### INFORMATION GIVEN
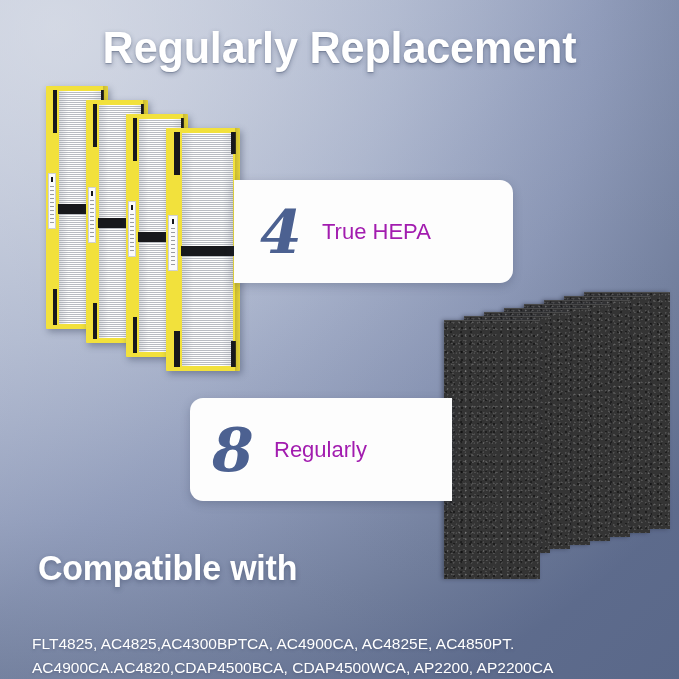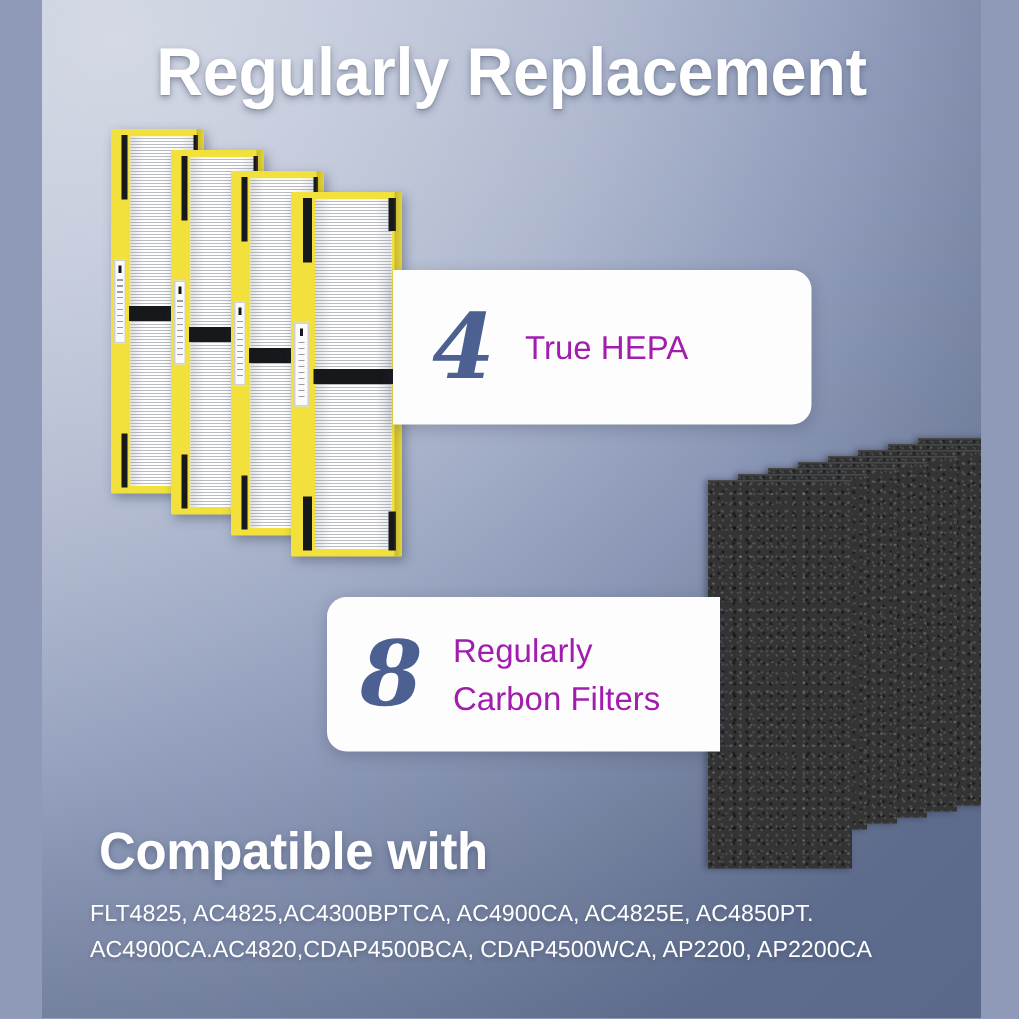--- a/index.html
+++ b/index.html
@@ -9,12 +9,11 @@
   }
   .stage {
     position: relative;
-    width: 626px;
+    width: 679px;
     height: 679px;
     overflow: hidden;
     font-family: "Liberation Sans", sans-serif;
     background: #a0abc6;
-    margin-left: 28px;
   }
   .bg {
     position: absolute;

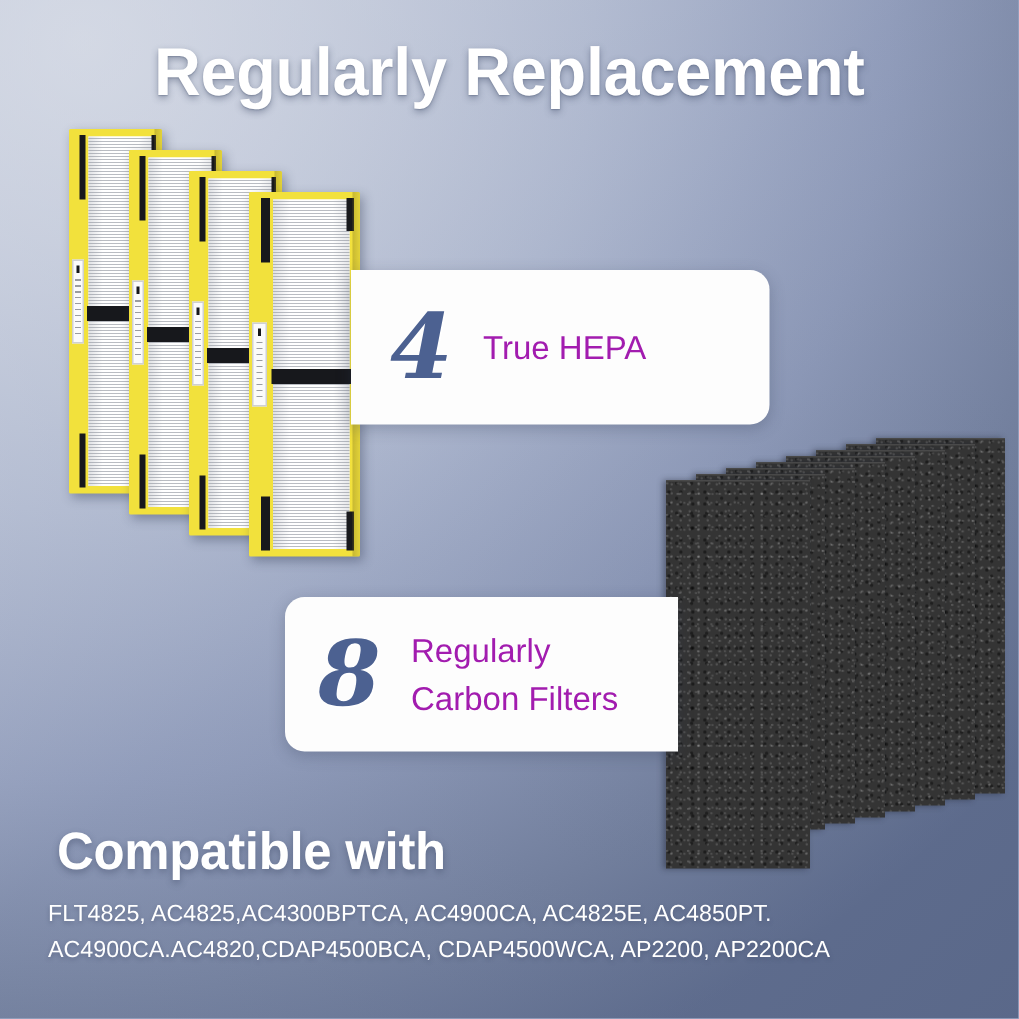--- a/index.html
+++ b/index.html
@@ -340,7 +340,6 @@
     <div class="num">8</div>
     <div class="label">
       <span class="l1">Regularly</span>
-      <span class="l2">Carbon Filters</span>
     </div>
   </div>
 

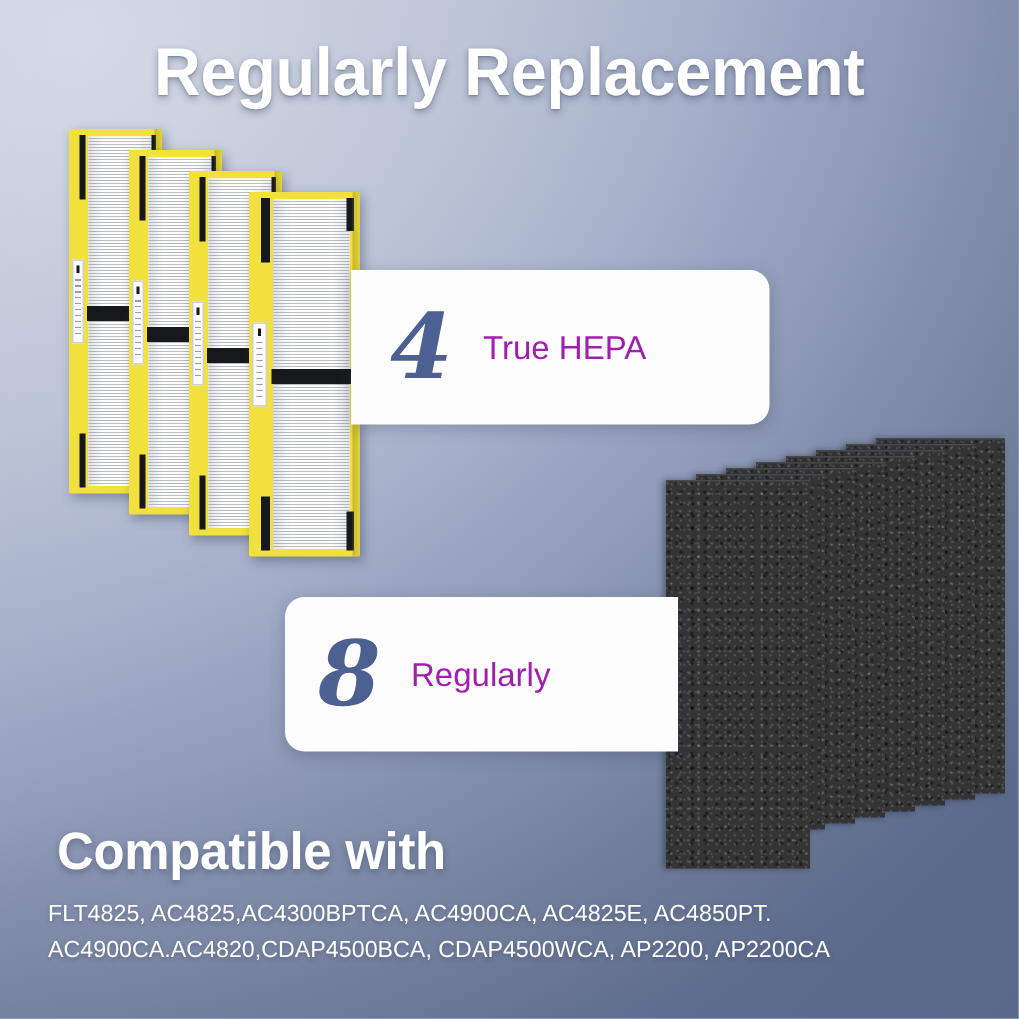--- a/index.html
+++ b/index.html
@@ -245,7 +245,7 @@
   .compat-lines {
     position: absolute;
     left: 32px;
-    top: 598px;
+    top: 632px;
     color: #ffffff;
     font-size: 15.5px;
     line-height: 1.55;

### ACTIVITY
Line by line, output the material above exactly, passing over the pictures.

### RESULT FOR THIS EXERCISE
--- a/index.html
+++ b/index.html
@@ -9,12 +9,11 @@
   }
   .stage {
     position: relative;
-    width: 626px;
+    width: 679px;
     height: 679px;
     overflow: hidden;
     font-family: "Liberation Sans", sans-serif;
     background: #a0abc6;
-    margin-left: 28px;
   }
   .bg {
     position: absolute;

--- a/index.html
+++ b/index.html
@@ -340,7 +340,6 @@
     <div class="num">8</div>
     <div class="label">
       <span class="l1">Regularly</span>
-      <span class="l2">Carbon Filters</span>
     </div>
   </div>
 

--- a/index.html
+++ b/index.html
@@ -245,7 +245,7 @@
   .compat-lines {
     position: absolute;
     left: 32px;
-    top: 598px;
+    top: 632px;
     color: #ffffff;
     font-size: 15.5px;
     line-height: 1.55;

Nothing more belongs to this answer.